> [GIVEN RECORDS]
+===+

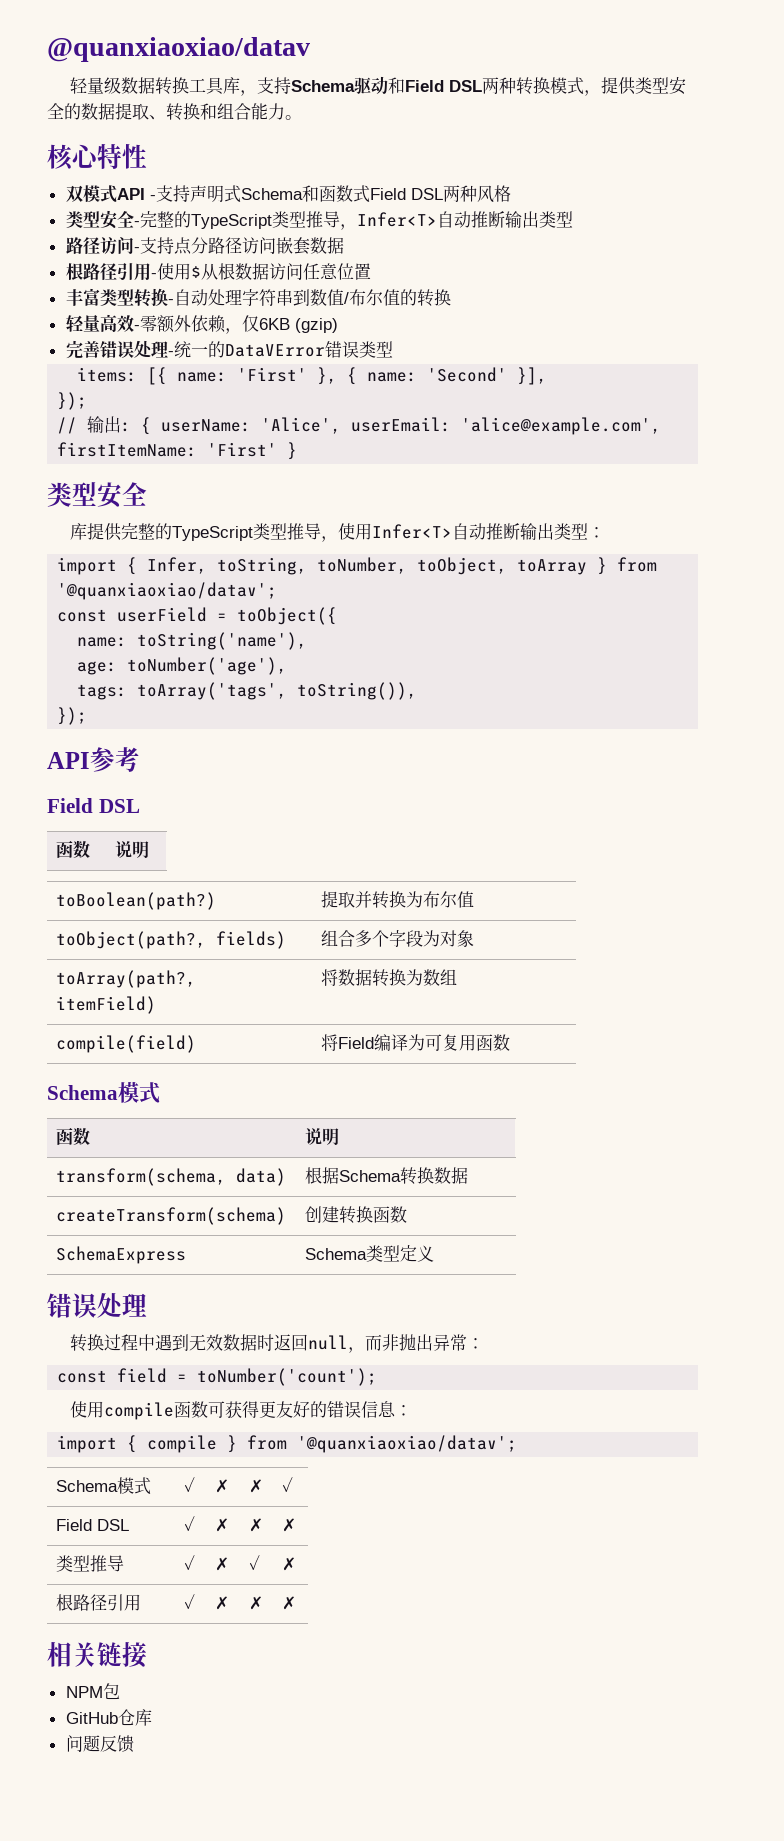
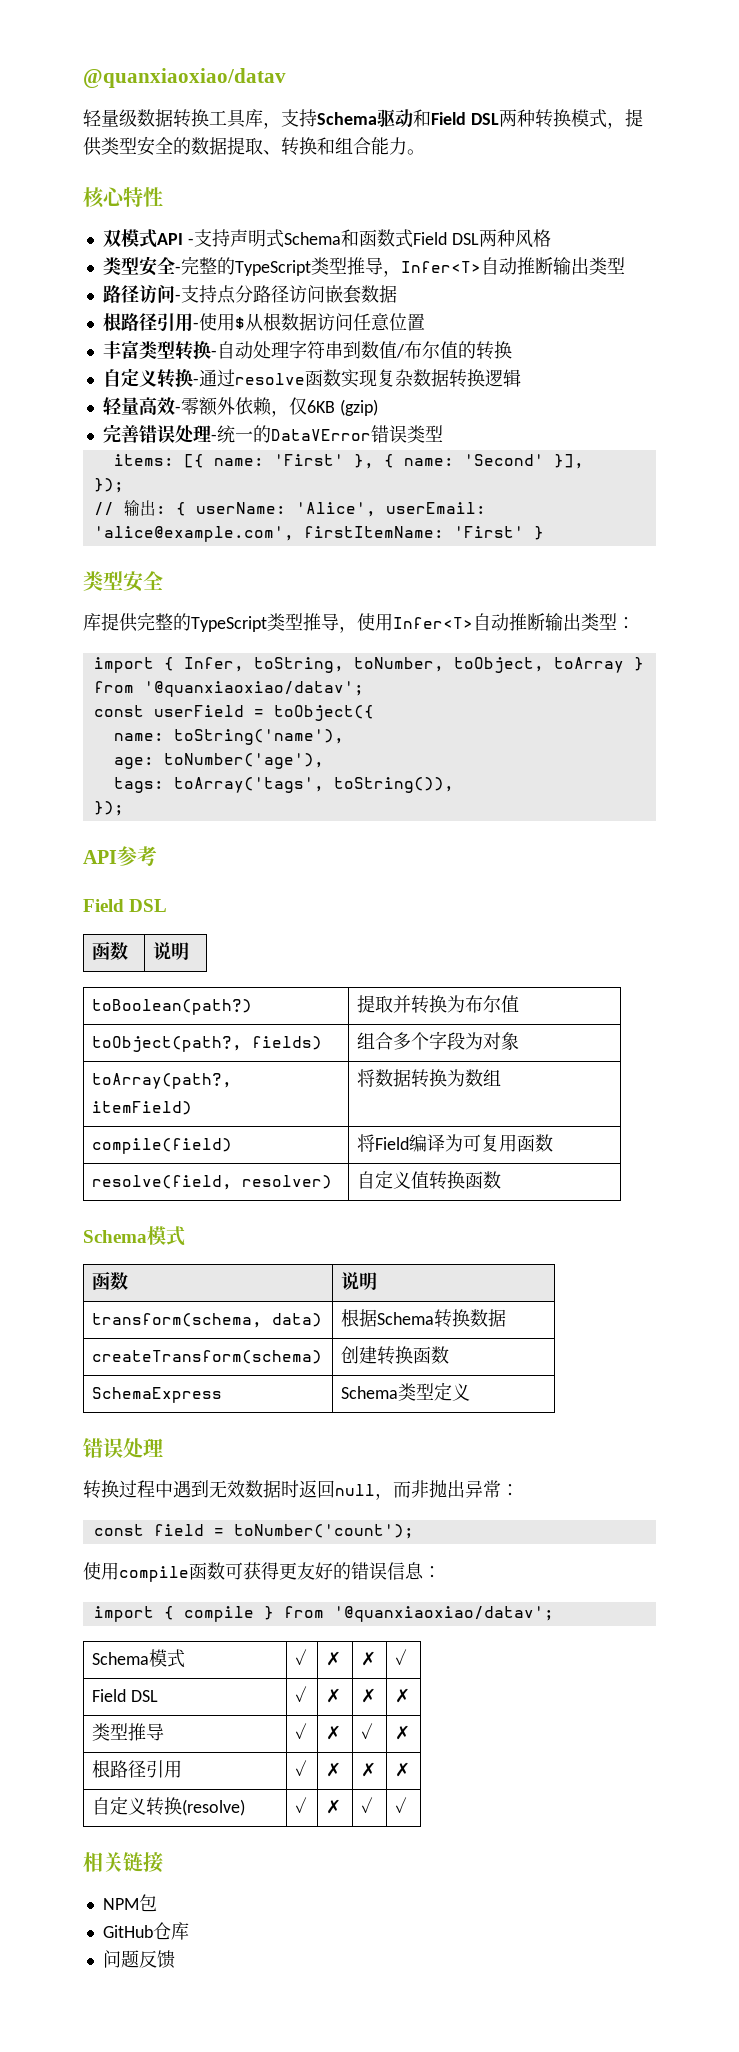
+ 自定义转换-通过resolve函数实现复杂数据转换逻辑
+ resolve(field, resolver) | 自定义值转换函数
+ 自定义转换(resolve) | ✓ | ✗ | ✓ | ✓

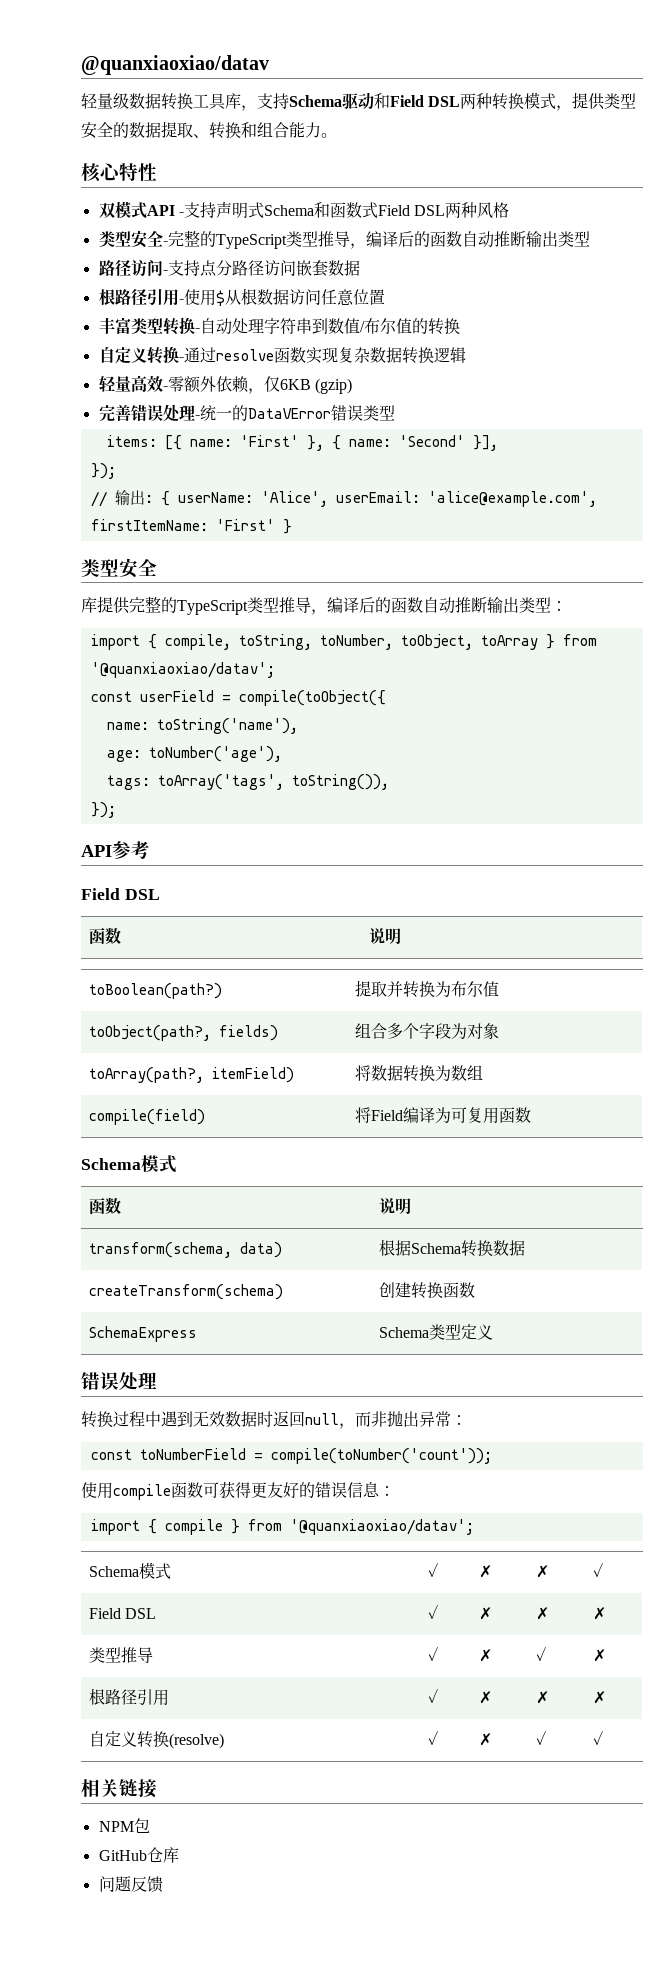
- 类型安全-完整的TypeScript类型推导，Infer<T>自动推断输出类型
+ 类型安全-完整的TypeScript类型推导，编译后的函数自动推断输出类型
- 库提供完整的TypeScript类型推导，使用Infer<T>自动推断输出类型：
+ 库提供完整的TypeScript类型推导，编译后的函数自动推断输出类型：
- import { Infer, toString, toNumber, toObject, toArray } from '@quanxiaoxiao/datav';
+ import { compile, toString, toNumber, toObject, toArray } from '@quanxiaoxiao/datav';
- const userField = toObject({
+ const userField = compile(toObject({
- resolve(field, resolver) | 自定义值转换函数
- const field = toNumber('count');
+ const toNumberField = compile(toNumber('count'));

+===+

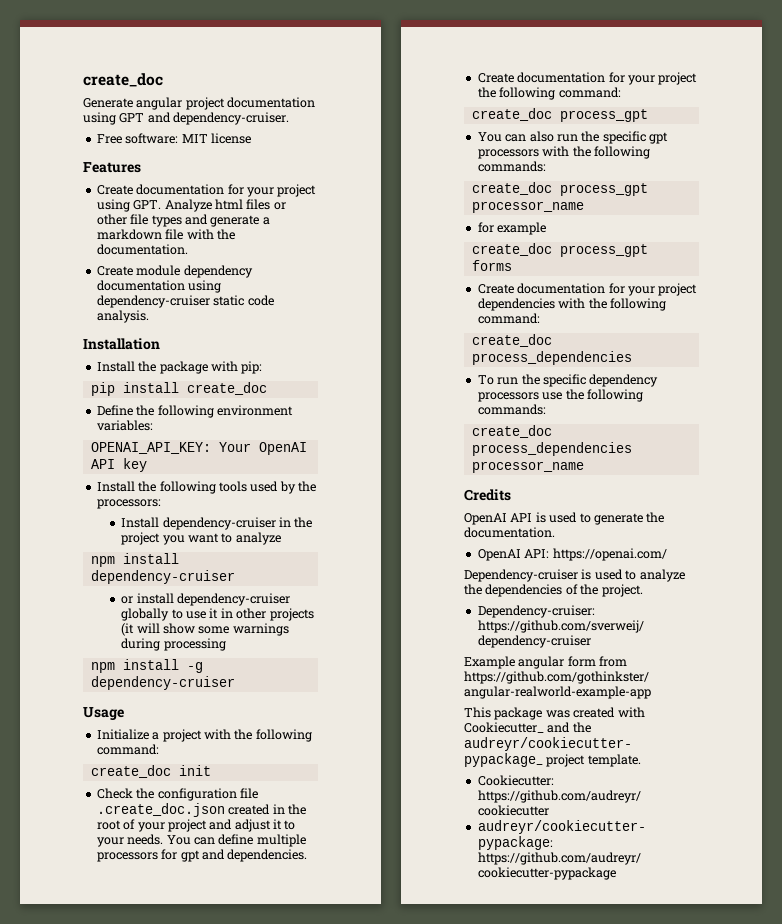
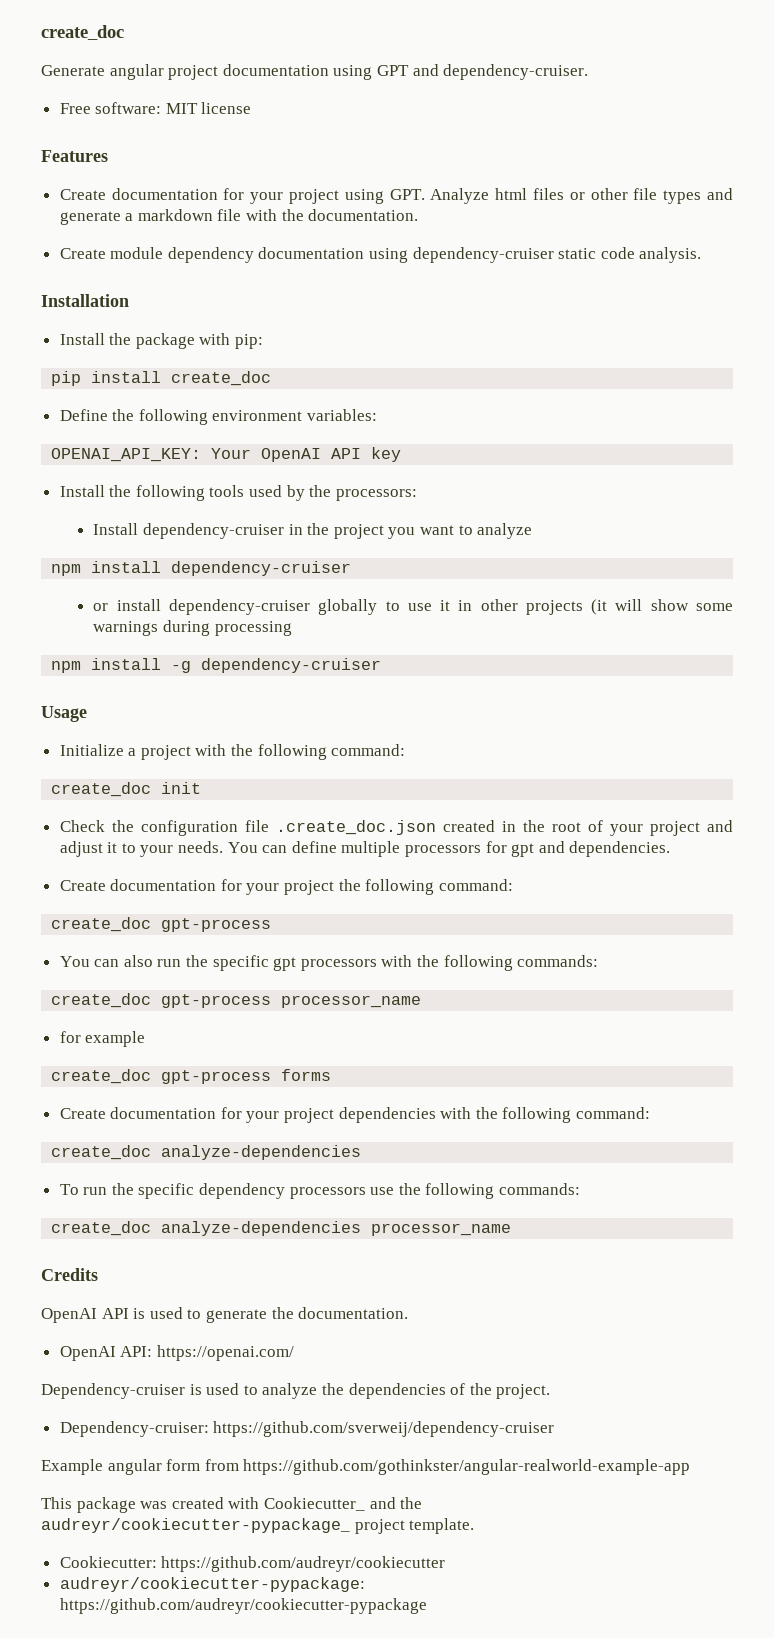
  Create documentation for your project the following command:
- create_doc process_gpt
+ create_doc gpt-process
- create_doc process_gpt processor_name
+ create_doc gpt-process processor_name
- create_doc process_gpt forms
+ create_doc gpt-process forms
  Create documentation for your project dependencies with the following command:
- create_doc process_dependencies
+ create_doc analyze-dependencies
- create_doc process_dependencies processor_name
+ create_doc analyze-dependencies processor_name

+===+

> [PROBLEM DETAILS] In the data above, retype exactly and only the lines between the one holding "create_doc gpt-process forms" and the one holding "create_doc analyze-dependencies processor_name", inclusive.

> [ANSWER TO THIS PROBLEM]
+ create_doc gpt-process forms
  Create documentation for your project dependencies with the following command:
- create_doc process_dependencies
+ create_doc analyze-dependencies
- create_doc process_dependencies processor_name
+ create_doc analyze-dependencies processor_name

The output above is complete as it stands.